Os primeiros foram os últimos... Mas foram; chegaram lá, e muito bem: os direitos indígenas
reconhecidos pela Constituição representaram um avanço gigantesco para a causa da justiça no Brasil.
Como tantos outros direitos coletivos estabelecidos na Constituição de 1988, entretanto, os direitos
originários dos povos indígenas vêm sendo objeto de uma campanha feroz com o objetivo de revogá-
los, consolidando assim “legalmente” uma ofensiva altamente organizada, liderada por grandes
interesses político-econômicos, por não menores interesses político-teológicos, e por outros tantos
interesses ideológico-militares — uma ofensiva que visa extinguir a condição mesma de “povo
indígena” no Brasil. A incúria e a desídia governamentais, que sempre serviram de estímulo ao
esbulho territorial e à violência física contra os povos originários, agora se veem espantosamente
exponenciadas pela omissão calculada de assistência por ocasião da pandemia em curso.
Some-se a isto a presente conspiração dos Três Poderes para consolidar juridicamente uma
interpretação falaciosa do artigo 231 da Constituição, a chamada “tese do marco temporal”. Ao
congelar a situação das terras indígenas em 5/10/88 (e recordemos que o prazo de cinco anos para
finalizar as demarcações das terras indígenas não foi cumprido) 1, a tese legitima as violências a que os
povos foram submetidos até a promulgação da Constituição, em especial durante a ditadura: o que foi
roubado até o dia 04/10/88 permanece roubado (e foi ou será legalizado como propriedade de algum
grileiro milionário); o que foi retomado ou reivindicado após essa data será invalidado. Considerem o
absurdo de um direito originário que só vale até uma certa data. A tese do marco temporal consagra
uma situação multissecular de espoliação territorial; ela equivale a recusar aos povos indígenas seu
futuro, a expulsá-los da história como agentes, relegando-os ao passado. A intenção mal oculta de
tudo isso é fazer com que os povos originários desapareçam aos poucos como povos. Aos poucos ou
rapidamente, porque há pressa: é preciso acabar com tudo antes que tudo acabe.
1
Disposições Transitórias da CF 1988, art. 67. “A União concluirá a demarcação das terras indígenas
no prazo de cinco anos a partir da promulgação da Constituição.”
Concluo dizendo que os povos indígenas aqui representados por Davi Kopenawa não estão
sozinhos em sua luta contra um governo de extrema direita dedicado à destruição dos direitos
constitucionais estabelecidos em 1988. Todos os capítulos do Título VII da Constituição (Da Ordem
Social) são hoje hoje alvo de um processo sistemático de erosão ou perversão por parte das forças no
poder.
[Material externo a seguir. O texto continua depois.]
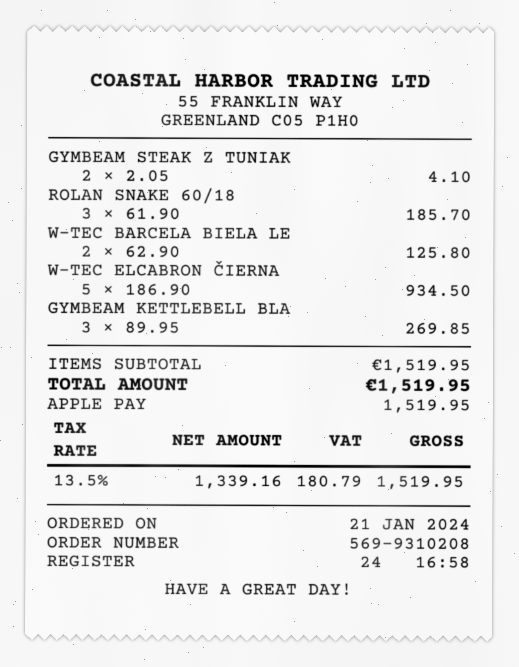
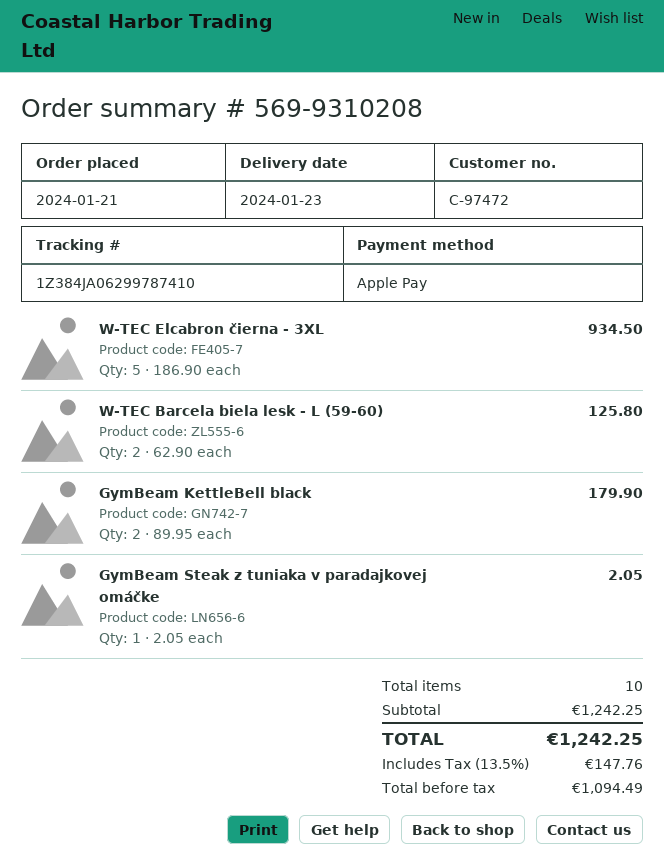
GYMBEAM STEAK Z TUNIAK: 2 x 2.05 = 4.10 -> 1 x 2.05 = 2.05
ROLAN SNAKE 60/18: 3 x 61.90 = 185.70 -> none
GYMBEAM KETTLEBELL BLA: 3 x 89.95 = 269.85 -> 2 x 89.95 = 179.90
subtotal: 1519.95 -> 1242.25
net: 1339.16 -> 1094.49
tax: 13.5% = 180.79 -> 13.5% = 147.76
total: 1519.95 -> 1242.25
Considerem os temas desses capítulos: saúde; assistência social; educação; cultura;
comunicação; meio ambiente; povos indígenas; e, por fim — talvez não seja preciso lembrar aos que
me escutam — a ciência (artigos 218 e 219). A desordem social instaurada precisa acabar com tudo
isso ao mesmo tempo para poder enfim reinar soberana sobre as ruínas. Se deixarmos.